But whatever hypothesis you may subscribe to, an incontrovertible truth is that on almost any issue, Mitt Romney's position changes when observed. Call it the Romney Uncertainty Principle. And as his advisers once again confirmed this week, Mitt Romney's defining trait is a feature, not a bug.
That admission comes via Fred Barnes, the conservative water carrier for Republicans past and present. Just three weeks after campaign strategist Eric Fehrnstrom boasted that his RomneyBot can easily be reprogrammed for a post-primary run back to the center ("You hit a reset button for the fall campaign ... It's almost like an Etch A Sketch. You can kind of shake it up and restart all of over again.), Team Romney promised voters that the unseen Mitt is softer and gentler than the one observed during the Republican primaries:
On one issue--immigration--Mr. Romney would be wise to move away from his harsh position in the primaries. He can't afford to lose the Hispanic vote as decisively as John McCain--who won just 31% of it--did in 2008. According to a Romney adviser, his private view of immigration isn't as anti-immigrant as he often sounded.
As it turns out, Romney himself has been surprisingly candid about his strategy. Given his battered approval ratings and well-earned reputation for flip-flopping (even to the point of bragging that "I think you'll find that I've been as consistent as human beings can be" after having declared "if you're looking for someone who's never changed any positions on any policies, then I'm not your guy"), Mitt has announced that only he knows the details of any position he advocates.
For months, the Romney campaign auto-response of "no comment" has been on display across a gamut of issues ranging from the mass deportation of illegal aliens and Ohio's anti-labor laws to extension of the payroll tax cut and even GOP debate attendees booing a gay active duty U.S. soldier. But in a December interview with the Wall Street Journal, the RomneyBot admitted his cowardice was simply his app working as designed:
Amid such generalities, it's hard not to conclude that the candidate is trying to avoid offering any details that might become a political target.
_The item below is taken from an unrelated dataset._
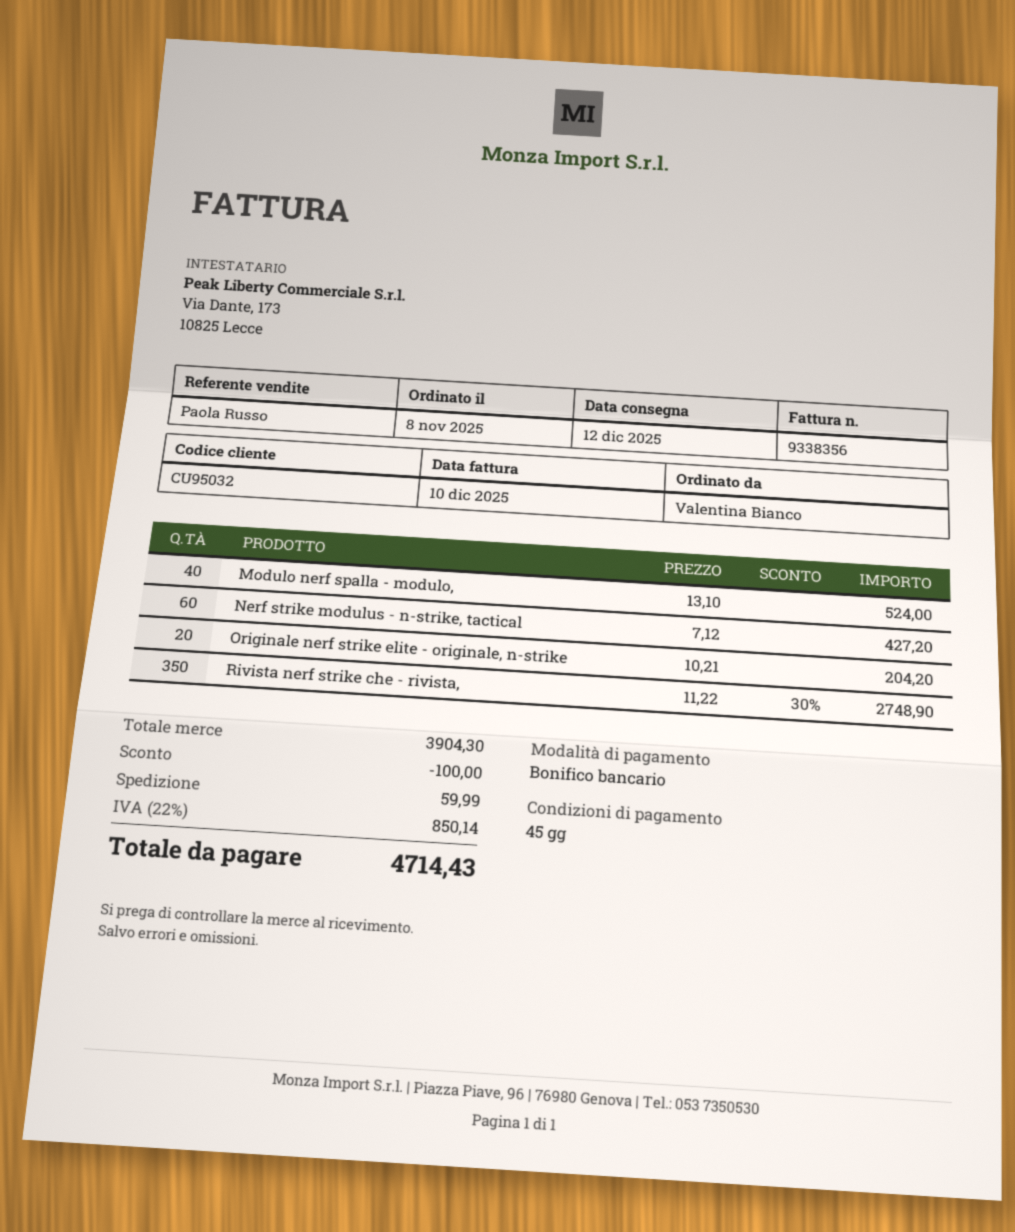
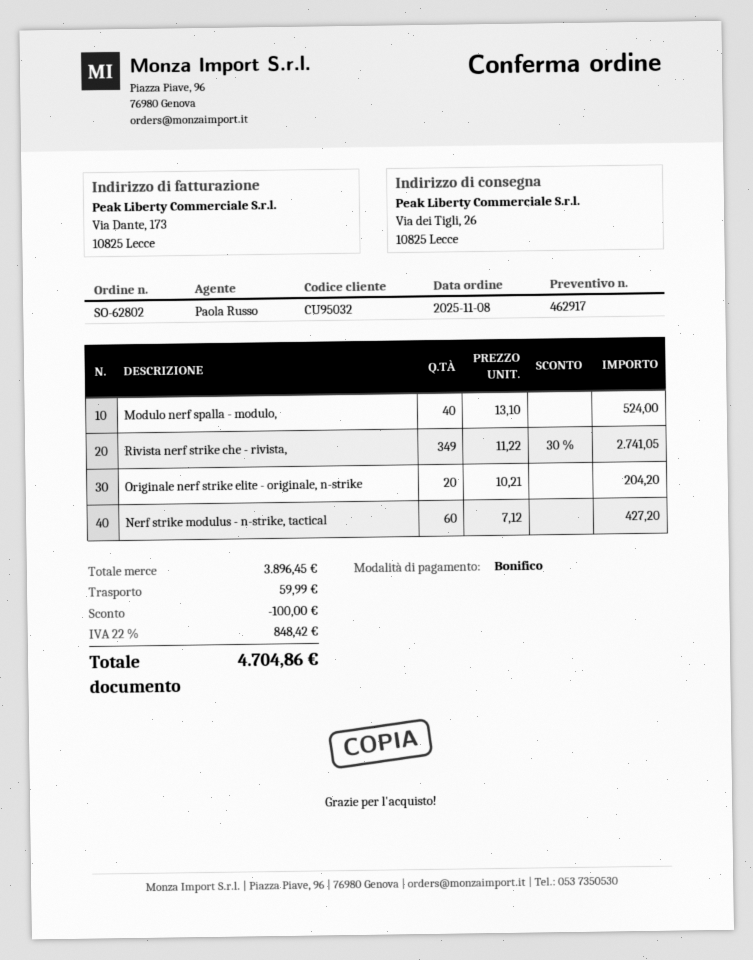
Rivista nerf strike che - rivista,: 350 x 11.22 - 30% = 2748.90 -> 349 x 11.22 - 30% = 2741.05
subtotal: 3904.30 -> 3896.45
tax: 22% = 850.14 -> 22% = 848.42
total: 4714.43 -> 4704.86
And he all but admits as much. "I happen to also recognize," he says, "that if you go out with a tax proposal which conforms to your philosophy but it hasn't been thoroughly analyzed, vetted, put through models and calculated in detail, that you're gonna get hit by the demagogues in the general election."
Unfortunately, what Mitt Romney branded "demagogues" most Americans call "voters."
Even when he rolled out his new 20 percent across-the-board tax cut as a bribe for those supposed demagogue-voters, Governor Romney refused to say how he would keep his pledge to "Cut, Cap and Balance" the budget. Even by taking an axe to domestic spending, his proposal to both massively cut taxes for the wealthiest Americans while increasing the defense budget would produce a much larger 10-year debt than President Obama's FY 2013 plan. Unless, that is, Romney is willing to eliminate deductions for workers, families and businesses that cost Uncle Sam over $1 trillion a year. But in typical Romney fashion, his campaign is refusing to say which loopholes it would close while promising to maintain the ones voters care about most. His economic adviser Glenn Hubbard admitted Romney's cowardice, explaining "it is not his intention to take on any specific deduction or exclusion and eliminate it." For his part, Romney promised only "I want to make sure that you understand, for middle-income families, the deductibility of home mortgage interest and charitable contributions, those things will continue."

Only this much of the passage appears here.